BANGKOK | Chinatown

Chinatown, lieu de perdition s’il en est un. N’essayez jamais de retrouver un ami dans le dédale hystérique des rues. Le long de Th Yaowarat, sous les vertigineuses enseignes, leurs sinogrammes fluorescents, se déploient des stands de grenades, de goyaves prétranchées et recluses dans des sachets transparents, de jus de maracuja pressés in situ, de confiseries faites à partir d’une pâte de miel qu’une femme s’enroule autour des mains puis file tel un écheveau de laine en la passant dans de la farine jusqu’à ce que la préparation prenne, comme par magie, une consistance de cheveux d’anges, avant de la transformer en des cocons au cœur de cacahuètes et graines de sésame. Dans chaque recoin, on peut acquérir des crêpes friables reployées sur un mélange de noix de coco râpée, d’oignons de printemps et de sucre ou encore des doughnuts, servis dans une barquette en carton et arrosés d’un coulis aussi vert qu’un thé matcha. Des camionnettes sont chargées de durians, ces ovales agressifs dont l’écorce s’apparente à la carapace d’un ankylosaure, hélas rendus notoires par leur chair méphitique. Ils sont d’ailleurs officiellement interdits dans les espaces publics et transports en commun, entre autres dans les aéroports où défilent des messages télévisés selon lesquels les voyageurs désireux d’embarquer avec une arme à feu ou ledit fruit maudit, doivent contacter un membre du personnel.

Des familles ou des groupes d’adolescents se rejoignent, baguettes et toisons luisantes, une fibre résolument authentique, voire populaire résonne dans les différents dialectes chinois, bribes que l’on saisit au hasard de la cohue. Dans les allées plus étroites, des rais de lumière blonde dessinent un coude replet ou deux bidons d’huile. Un jeune homme déambule avec un vaste panier en osier posé en équilibre sur le sommet du crâne, des vieillardes sont courbées au-dessus de baquets à même le sol où elles lavent une pile d’assiettes. Certaines ont la peau du visage tellement plissée qu’on peine à y distinguer les yeux, leurs petites fentes usées.

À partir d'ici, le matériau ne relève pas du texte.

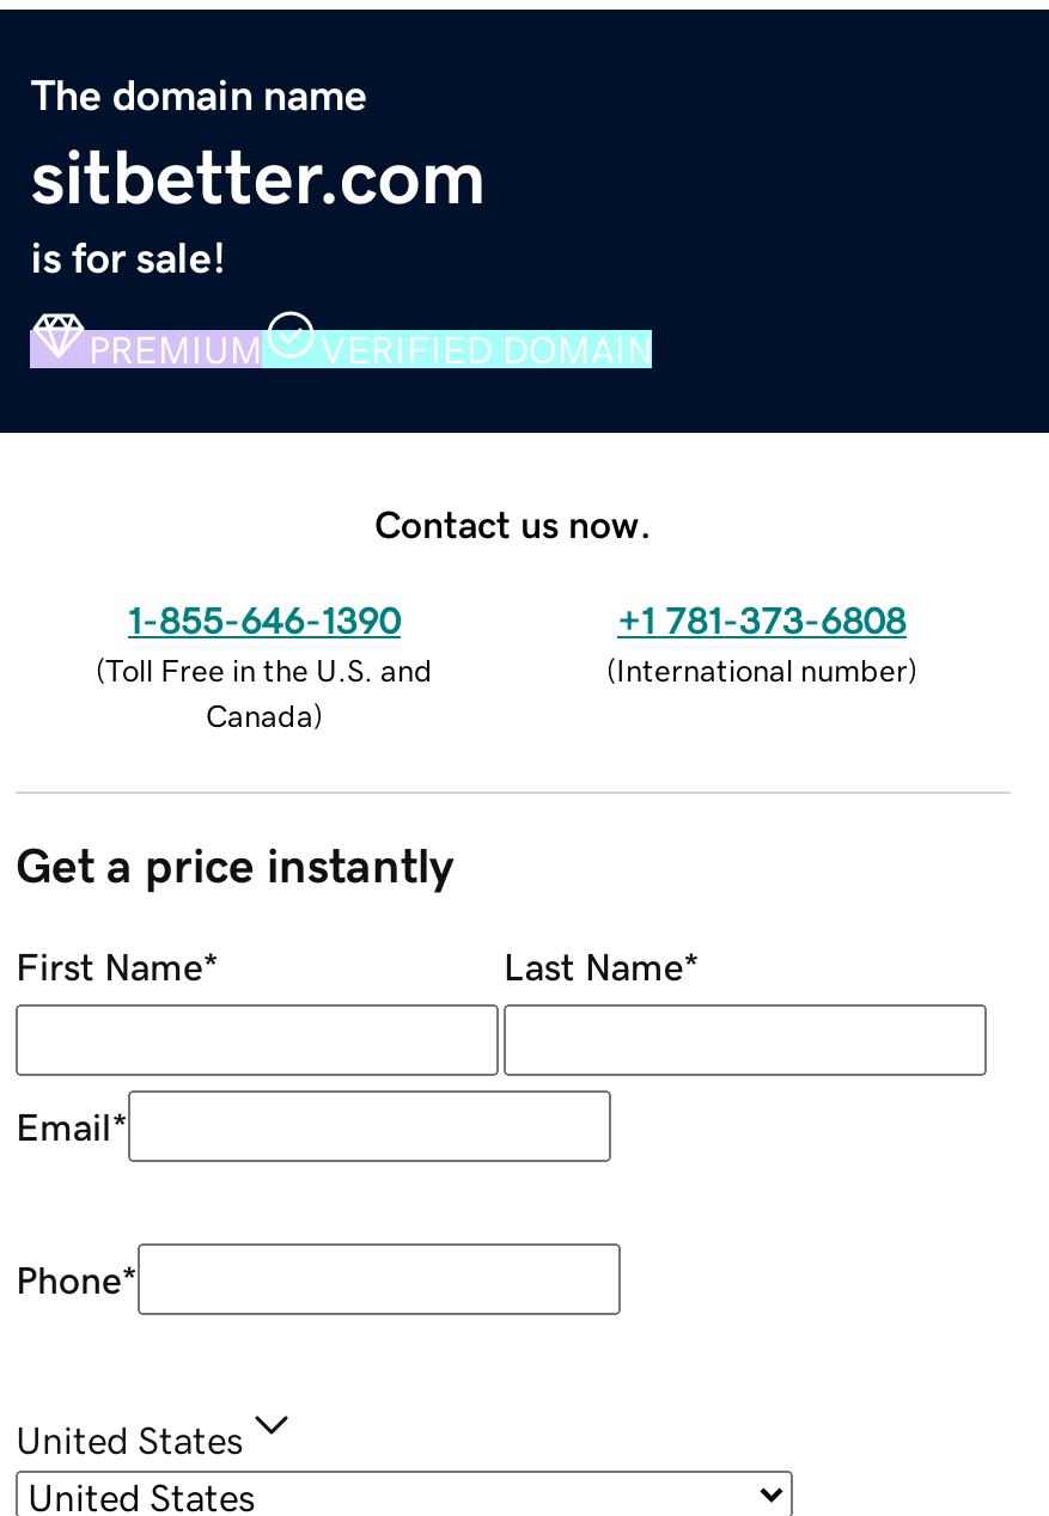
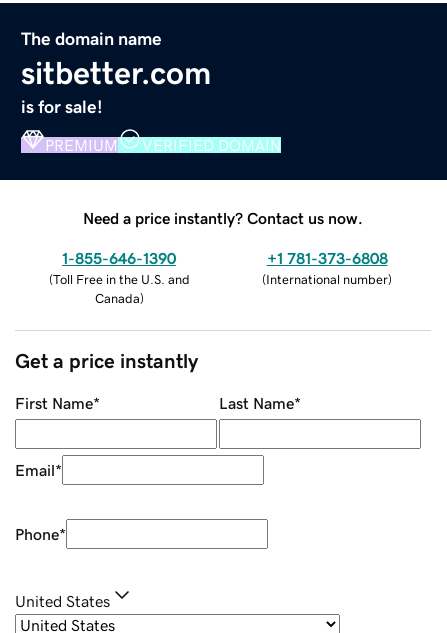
[374,504,652,542] Contact us now. -> [83,210,363,226] Need a price instantly? Contact us now.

La plupart des étals sont flanqués de vagues tabourets or quelques-uns n’ont guère de table. Les gens mangent debout, en marchant, ou accroupis à la hauteur des roues des tuk-tuks qui s’insinuent entre les traînées de phares. On déglutit avec fracas des consommés de langue de porc et œufs, des beignets d’huîtres, toutes sortes de mets indéfinissables mais pour sûr corsés, des marrons chauds qui semblent s’être égarés, des «wontons», des canards, la nuque transpercée par un gros crochet, avec la tête laquée et triste, abandonnée sur le côté.

On se glisse dans une officine pharmaceutique. La vitrine est fière de ces curieux nids d’hirondelle qui entrent dans la confection d’une soupe célèbre en Asie du Sud-Est, très onéreuse mais réputée pour aider à la digestion, la convalescence, le métabolisme, l’énergie, l’ossature des fœtus, les poumons, la beauté des traits, la circulation sanguine, pour lutter contre la sénescence, la fièvre, la grippe, la toux, l’asthme, les maux de gorge, les cellules cancéreuses. Pourquoi donc s’en priver, se demande-t-on. Peut-être parce que ces paquets filandreux et translucides ne sont autre que le mucus mucilagineux sécrété par des martinets pour construire leurs abris et que cela nous révulse un peu.
On trouve également des ailerons de requins, réduits à de fines aiguilles après une interminable cuisson dans un bouillon aussi gélatineux que tonique et fortifiant.
Et parmi une panoplie kafkaïenne de produits médicinaux traditionnels, vipères ou hippocampes lyophilisés, des boîtes grandement festonnées présentent, à travers une découpe plastifiée, comme des poupées Barbie, des pénis de cerf racornis. Le frêle vendeur nous explique que le remède est prescrit aux mâles dans le besoin puis illustre son discours d’un geste universel.
Ce n’est pas tout à fait pour nous. Nous préférons pénétrer dans un sanctuaire «săhn jôw» et, sous les lanternes en papier de riz, implorer la prospérité à Confucius.